"""
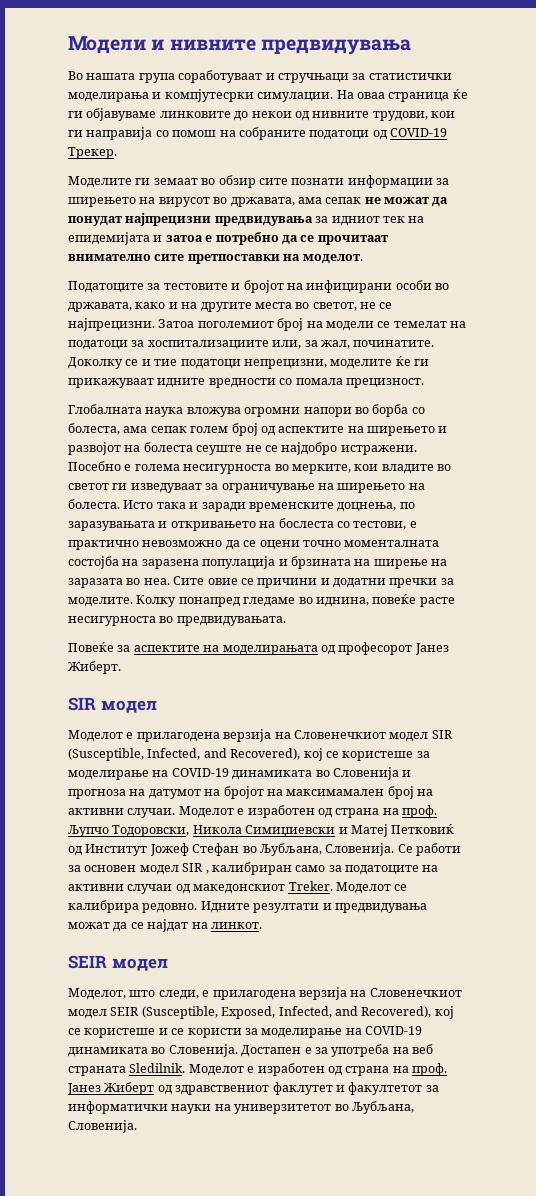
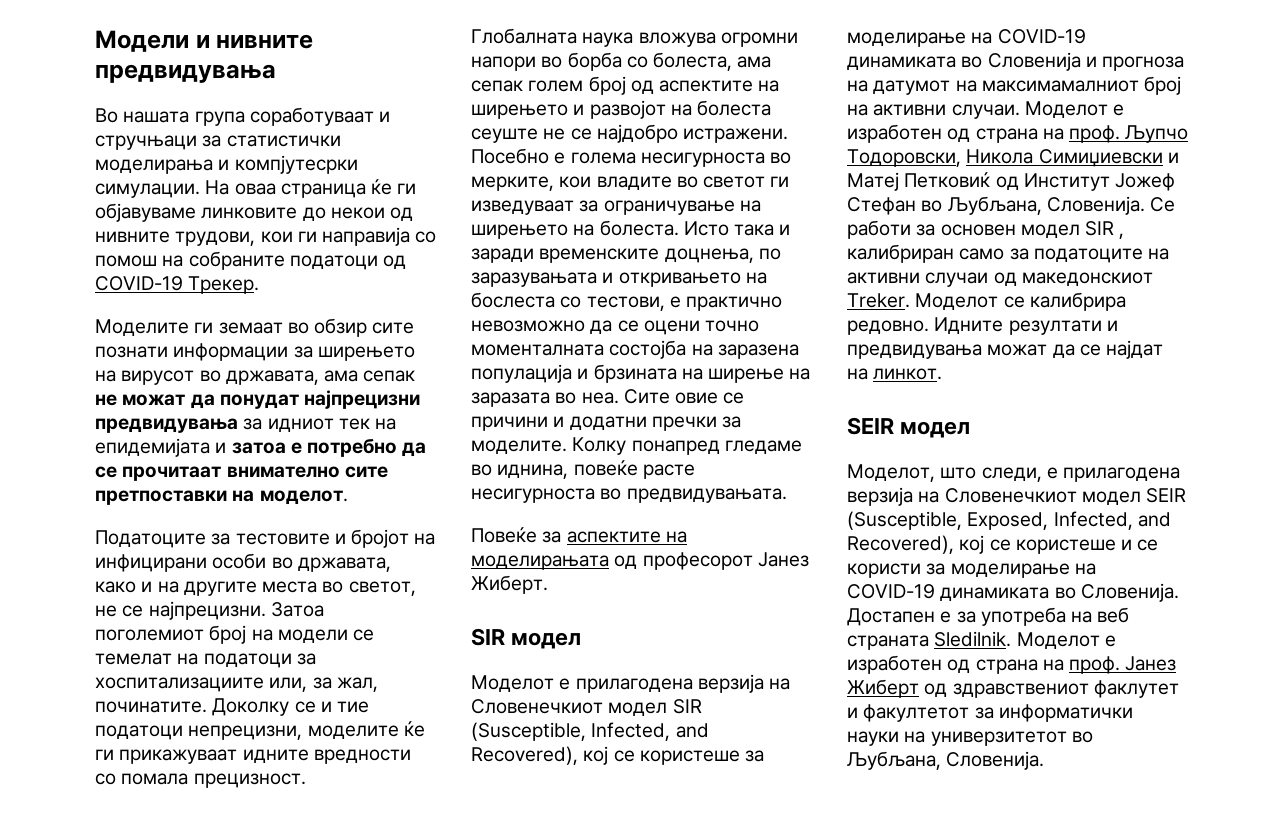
[223,786,385,799] бројот на максимамален -> [981,80,1139,92] максимамалниот

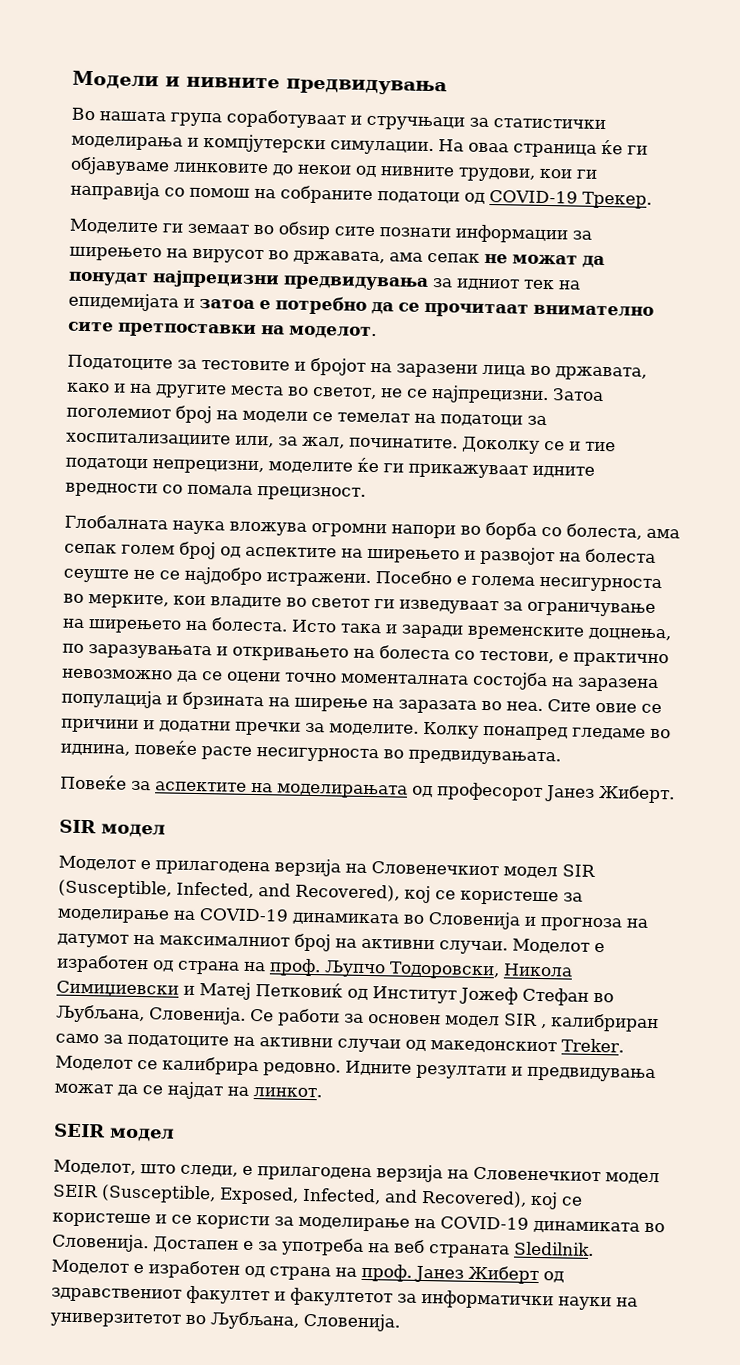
[234,155,358,174] компјутесрки -> [203,134,326,154] компјутерски
[314,318,368,337] обзир -> [278,221,331,240] обѕир
[95,553,267,572] инфицирани особи -> [396,363,526,378] заразени лица
[471,292,555,308] бослеста -> [379,645,450,660] болеста
[981,80,1139,92] максимамалниот -> [159,935,290,947] максималниот
[1093,680,1179,698] факлутет -> [186,1285,270,1305] факултет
"""
Directions = Would you transcribe the whole listing above exactly? The pictures should not be included.

Reply to the exercise =
[223,786,385,799] бројот на максимамален -> [981,80,1139,92] максимамалниот

[234,155,358,174] компјутесрки -> [203,134,326,154] компјутерски
[314,318,368,337] обзир -> [278,221,331,240] обѕир
[95,553,267,572] инфицирани особи -> [396,363,526,378] заразени лица
[471,292,555,308] бослеста -> [379,645,450,660] болеста
[981,80,1139,92] максимамалниот -> [159,935,290,947] максималниот
[1093,680,1179,698] факлутет -> [186,1285,270,1305] факултет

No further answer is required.